The agency has funding for 687 asylum officers this fiscal year, but only about 510 are actually working at field offices nationwide. About 75 percent of USCIS’ total asylum staff members were on detail to detention facilities in border states at the end of June.

In 2010, the Obama administration began allowing many immigrants passing credible fear interviews to remain free while their asylum cases progressed. The number of asylum seekers spiked, with federal authorities referring nearly 92,000 people for credible fear interviews during the 2016 fiscal year, compared to about 5,000 nine years earlier.

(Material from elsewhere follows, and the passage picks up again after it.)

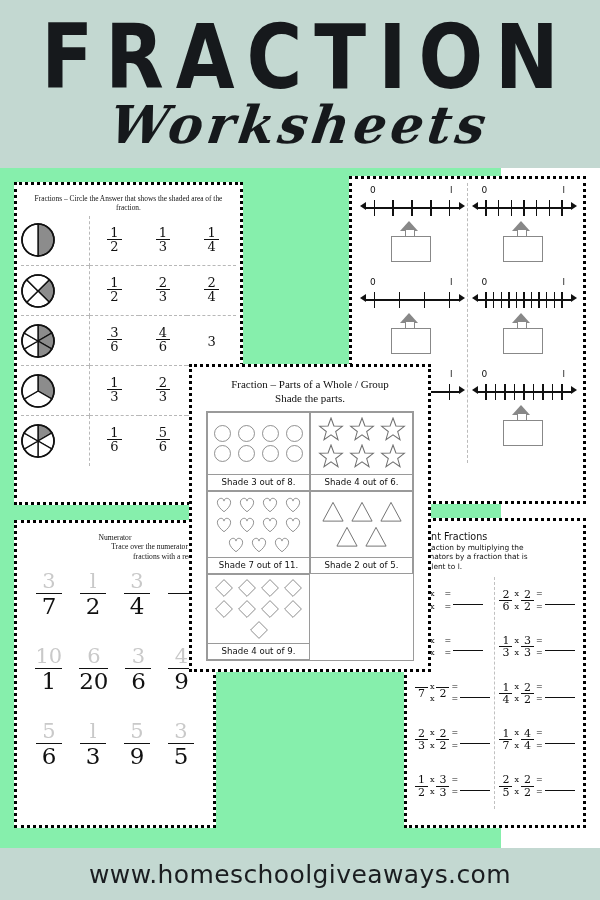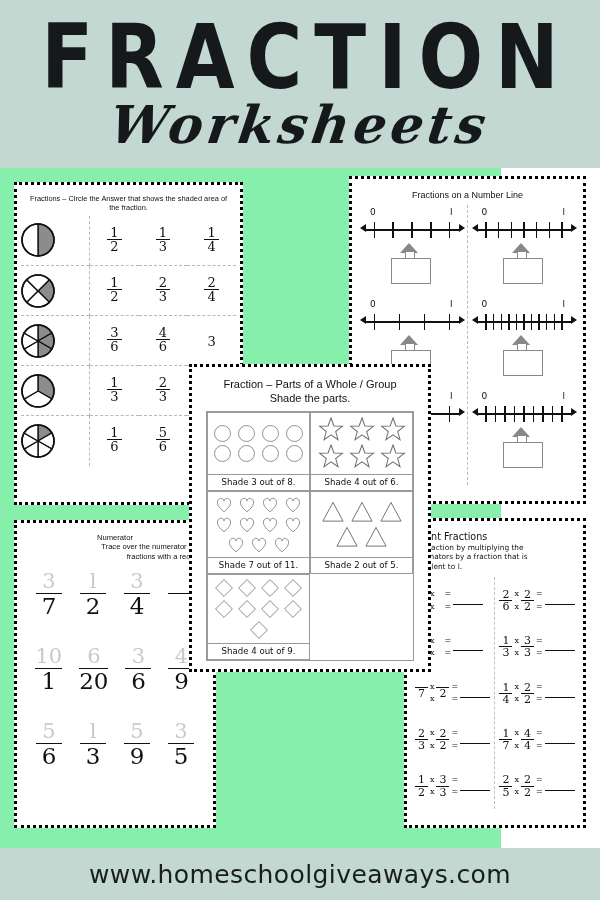"Fractions – Circle the Answer" .ws-title { font-family: Liberation Sans, sans-serif -> Liberation Serif, serif }
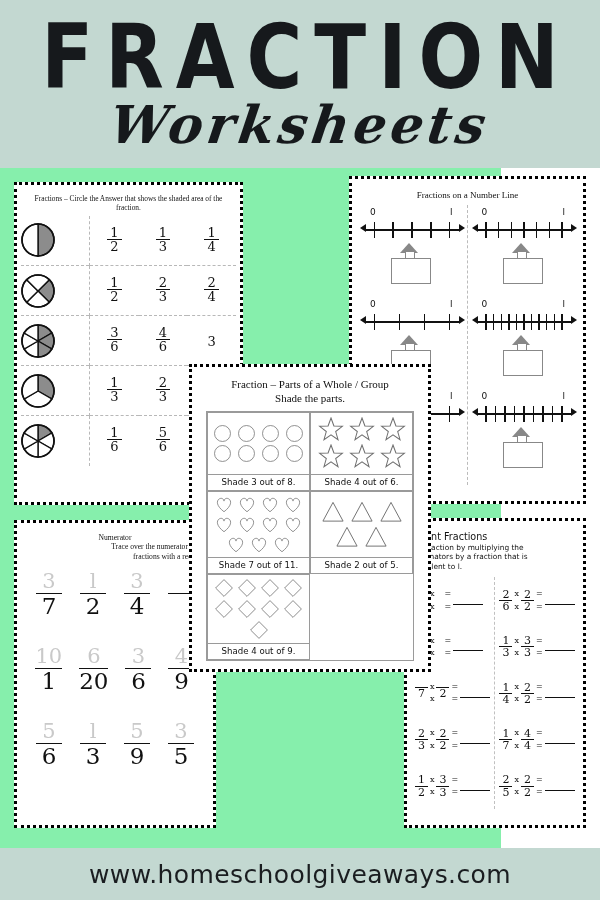"Fractions on a Number Line" div.ws-title { html: <div>Fractions on a Number Line</div> -> none }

After complaining that the asylum system had become “overloaded with fake claims,” Sessions last month set new case precedent by reversed the granting of asylum to a woman with the initials A.B., a Salvadoran who fled more than a decade of domestic abuse. “Generally, claims by aliens pertaining to domestic violence or gang violence perpetrated by non-governmental actors will not qualify for asylum,” the attorney general wrote in a 31-page decision.

A USCIS memo published Wednesday codified the policy change, saying that when persecutors aren’t “affiliated with the government,” applicants must show that their home country “is unwilling or unable to protect” them. It further instructs case officers to consider whether asylum seekers could relocate within their home countries.

“The asylum officer conducting credible fear (interviews) has been instructed to apply A.B., so when the person says, ‘My boyfriend or my husband beat me’ it’s, ‘So what, you lose,‘” said Paul W. Schmidt, a former immigration judge in Arlington, Virginia, who retired in 2016. “It then goes to the immigration judge, who has just been ordered to follow Sessions’ precedent — and most of them want to keep their jobs and they just rubber stamp it, and there’s no meaningful appeal.”

The top countries for people referred for credible fear interviews are from El Salvador, Honduras and Guatemala, where the MS-13 gang is seeking to dominate the drug and human-trafficking trades. USCIS says more than three of four asylum seekers cleared initial screenings from October 2017 to January, which are the latest statistics available and don’t reflect the changes since Sessions’ ruling.

“Migrants know they can exploit a broken system to enter the U.S., avoid removal, and remain in the country,” USCIS spokesman Michael Bars said in a statement. He added that “changes to asylum interview scheduling have been able to help slow” a growing case backlog.

Adam Dobson, a Boston-based attorney who recently volunteered to help asylum seekers at the Port Isabel lockup, said one key change is how immigration courts hear cases, no longer taking them in order from oldest to newest.

“The supposition is that if you resolve these cases and dismiss them soon enough, it’s easier to dismiss because they’ve established fewer roots in the community,” Dobson said.

Other lawyers for seekers who failed their credible fear interviews say immigration judges sometimes move up appeals of those decisions without warning, hearing them before attorneys arrive. Other times, attorneys are present but are barred from speaking.

“In the old days, they’d catch somebody, force them to take voluntary deportation and then they would be put on the bus,” said Eli Kantor, a Beverly Hills, California, immigration attorney. “That’s what Trump wants, where people won’t see a judge or have due process. They’d just pick them up and send them back the same day.”

William Silverman, of the New York law firm Proskauer, spent a week in June at the Dilley family immigration detention center southwest of San Antonio, where he represented four Central American children ages 5 to 10 who appeared on their own for appeals after they and their mothers failed credible fear interviews.

He said the judge, speaking to the children via closed-circuit television, denied their appeals and told each kid “good luck in your home country.”

“Some of the kids were not old enough to fully understand the consequences,” Silverman said. “But the oldest boy, as soon as the judge spoke, he didn’t say anything but slouched over and put his head down. He looked completely dejected.”